• _Your objective_
Here is the task for the records below: repeat exactly the lines from the one with "html: <div>Education Progress</div>" to the one with "text-align: none ->", both included, and nothing else.

• _Task input_
☆ ☆ ☆ ☆ ☆ ☆ ☆

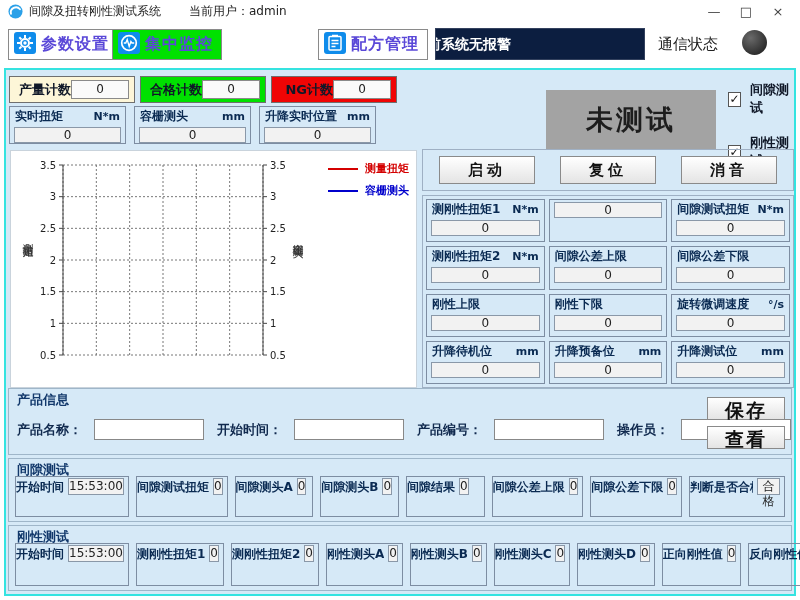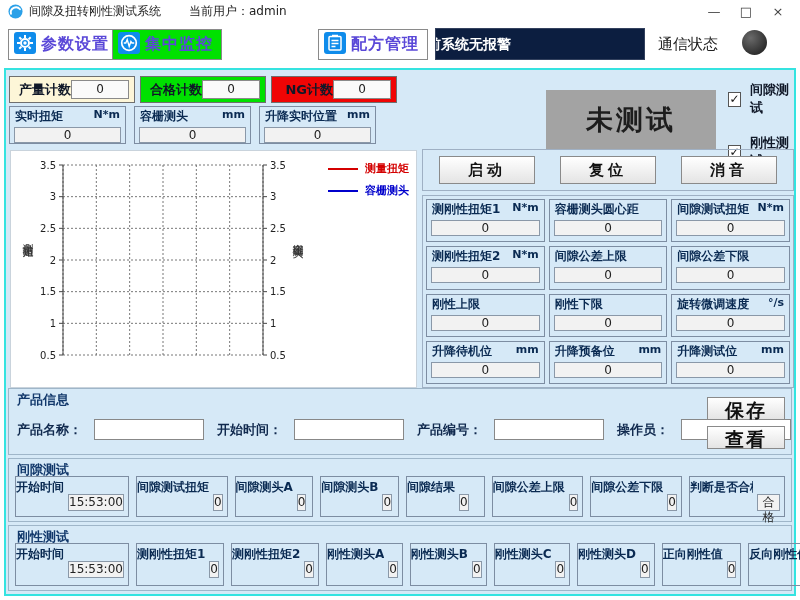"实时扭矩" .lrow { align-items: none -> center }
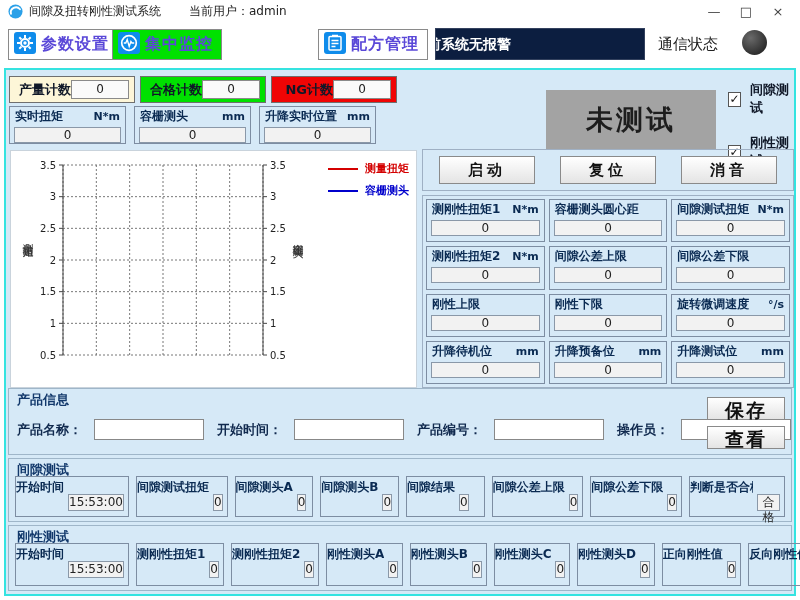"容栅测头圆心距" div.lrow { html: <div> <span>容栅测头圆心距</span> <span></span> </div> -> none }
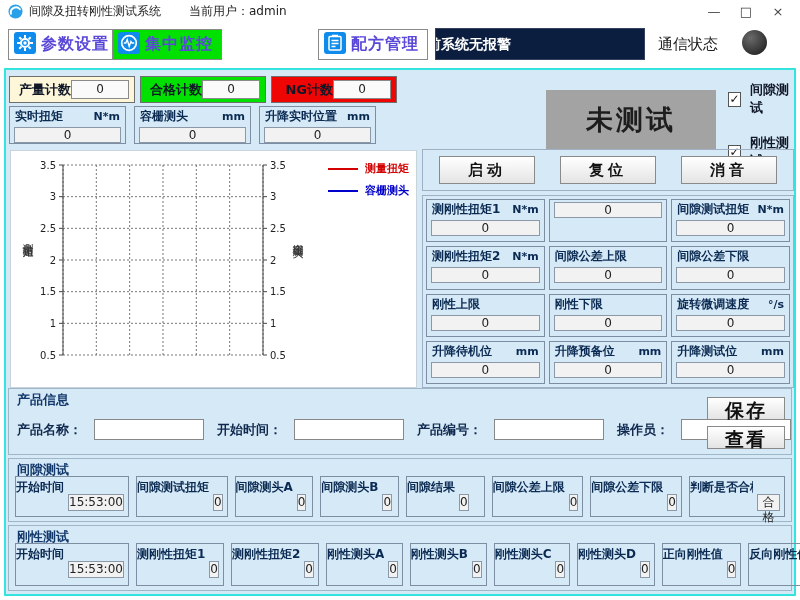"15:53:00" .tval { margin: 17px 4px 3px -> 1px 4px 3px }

☆ ☆ ☆ ☆ ☆ ☆ ☆

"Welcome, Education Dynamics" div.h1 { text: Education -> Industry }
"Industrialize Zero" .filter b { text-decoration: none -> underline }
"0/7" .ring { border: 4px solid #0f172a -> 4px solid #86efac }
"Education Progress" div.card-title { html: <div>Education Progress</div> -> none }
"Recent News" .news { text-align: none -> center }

☆ ☆ ☆ ☆ ☆ ☆ ☆

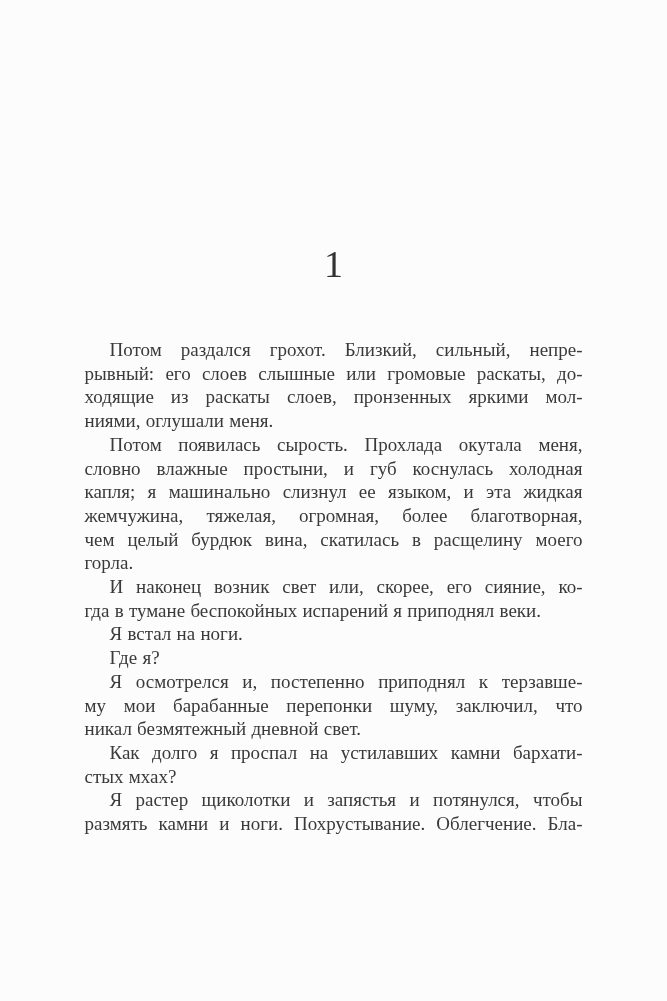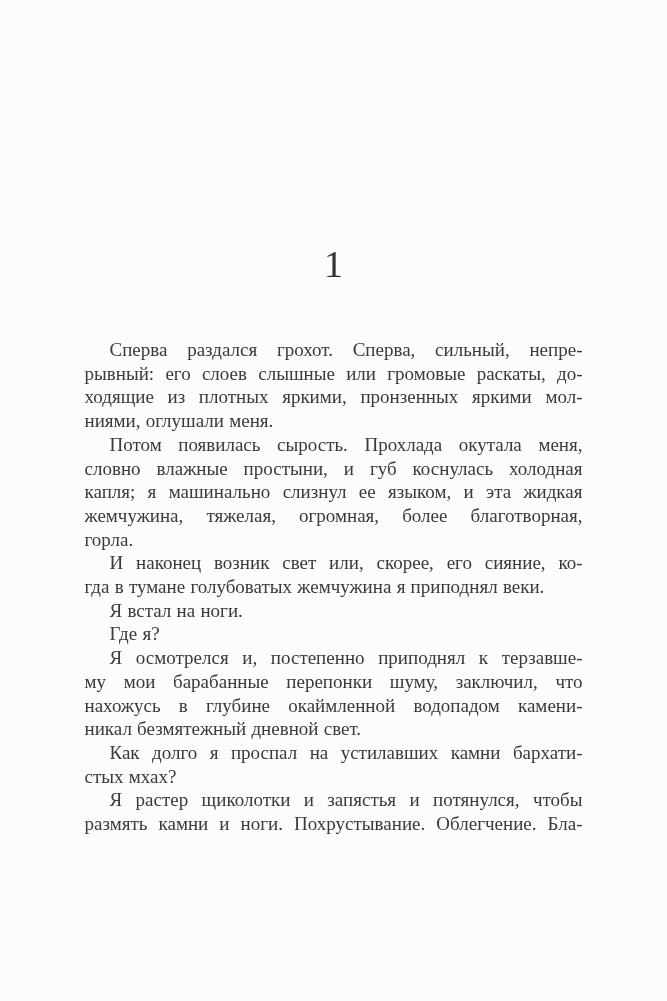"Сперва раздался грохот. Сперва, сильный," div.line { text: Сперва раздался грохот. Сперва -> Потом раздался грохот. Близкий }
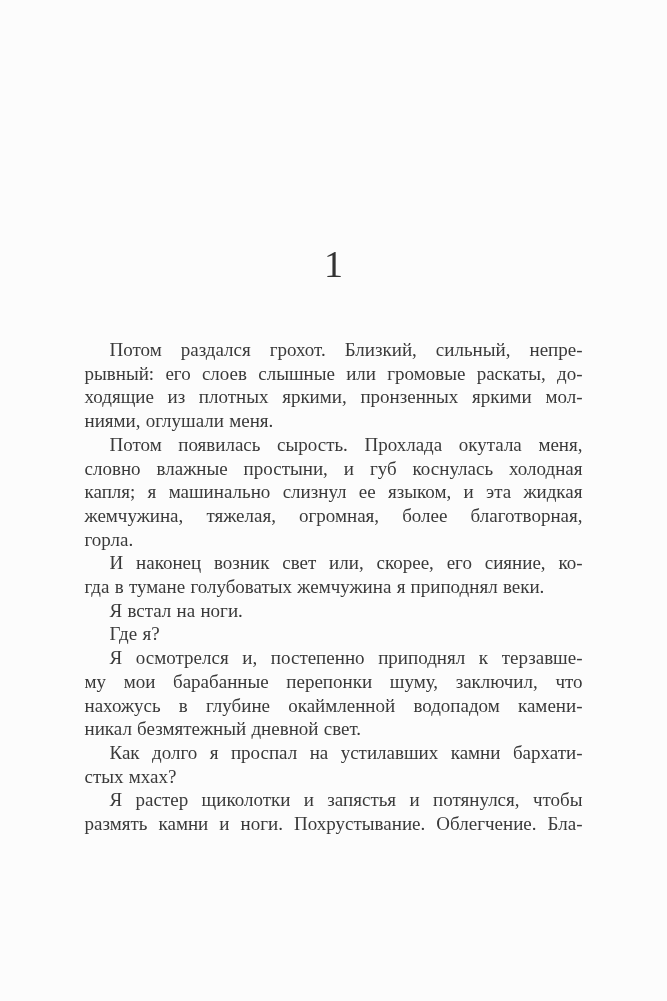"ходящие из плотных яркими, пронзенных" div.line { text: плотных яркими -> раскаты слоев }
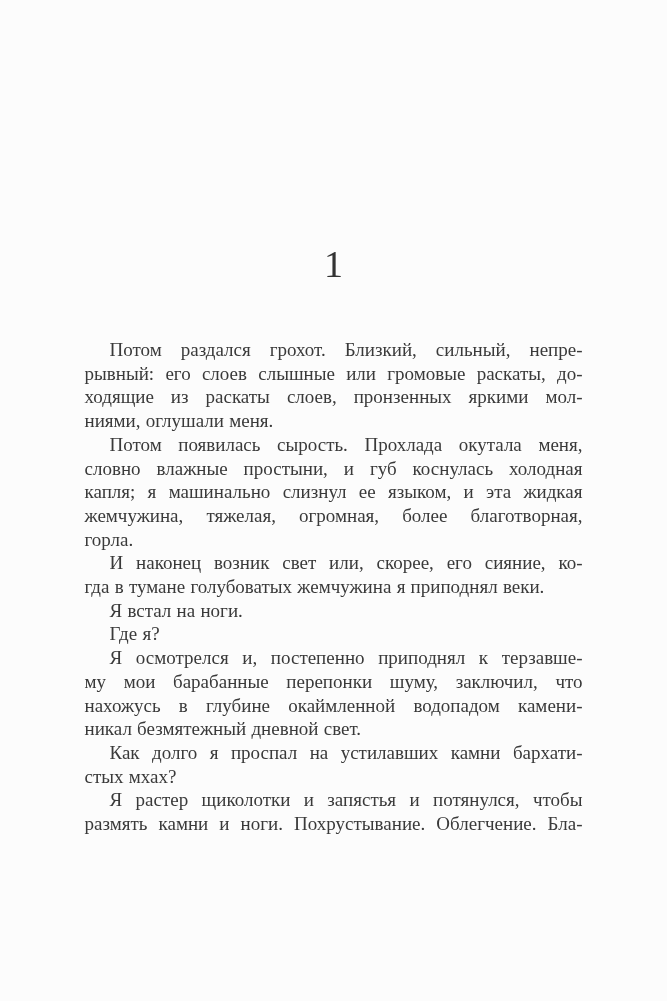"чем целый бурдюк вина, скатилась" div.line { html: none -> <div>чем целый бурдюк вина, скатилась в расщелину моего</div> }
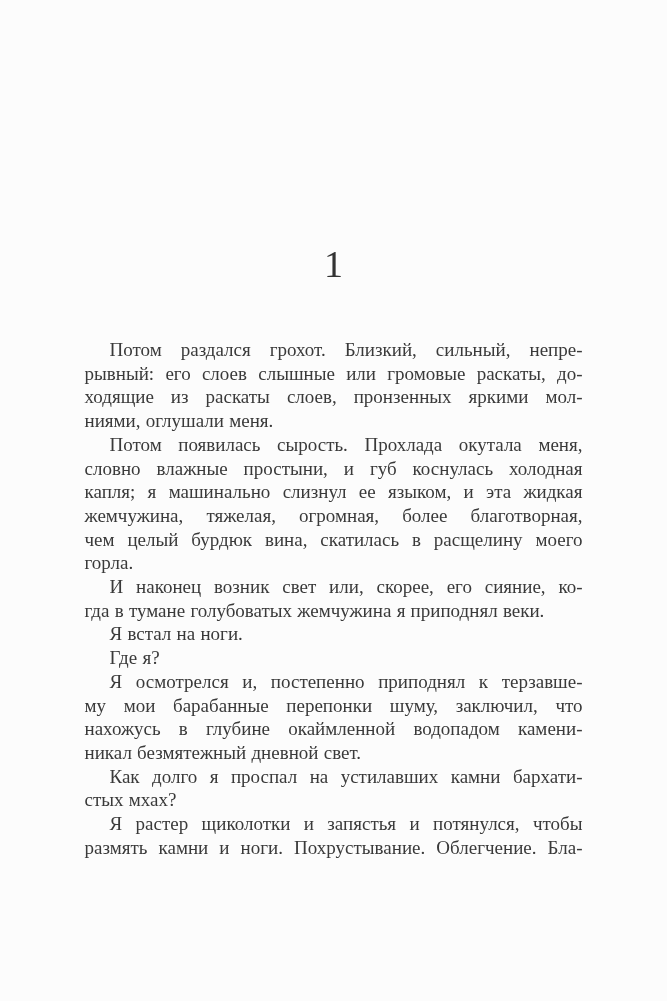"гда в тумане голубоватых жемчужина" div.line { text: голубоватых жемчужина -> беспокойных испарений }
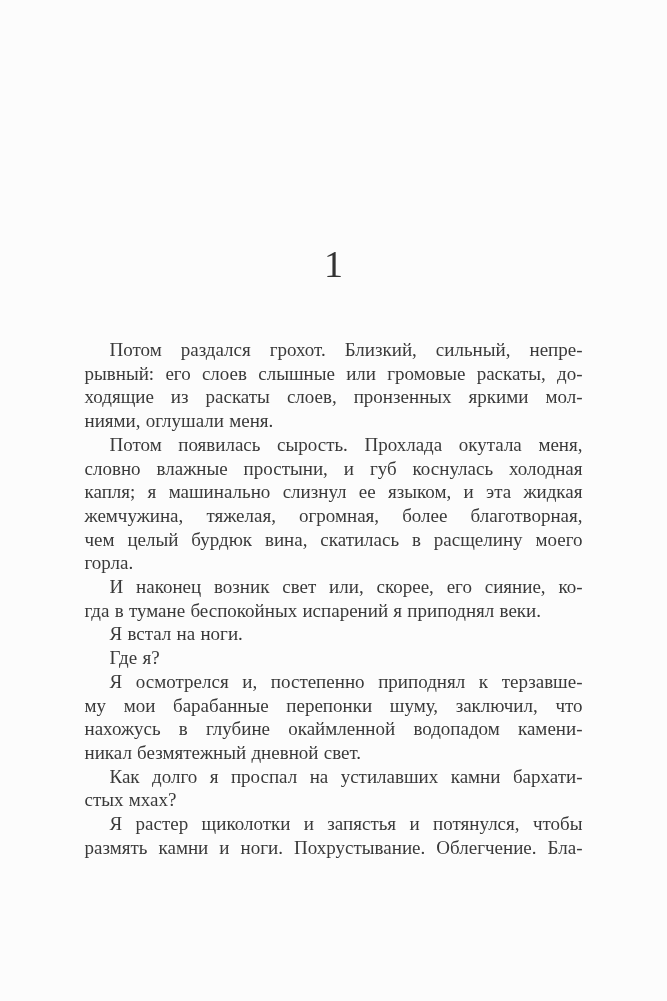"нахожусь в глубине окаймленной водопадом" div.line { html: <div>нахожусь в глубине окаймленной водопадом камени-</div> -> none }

☆ ☆ ☆ ☆ ☆ ☆ ☆

• _Completed exercise_
"Education Progress" div.card-title { html: <div>Education Progress</div> -> none }
"Recent News" .news { text-align: none -> center }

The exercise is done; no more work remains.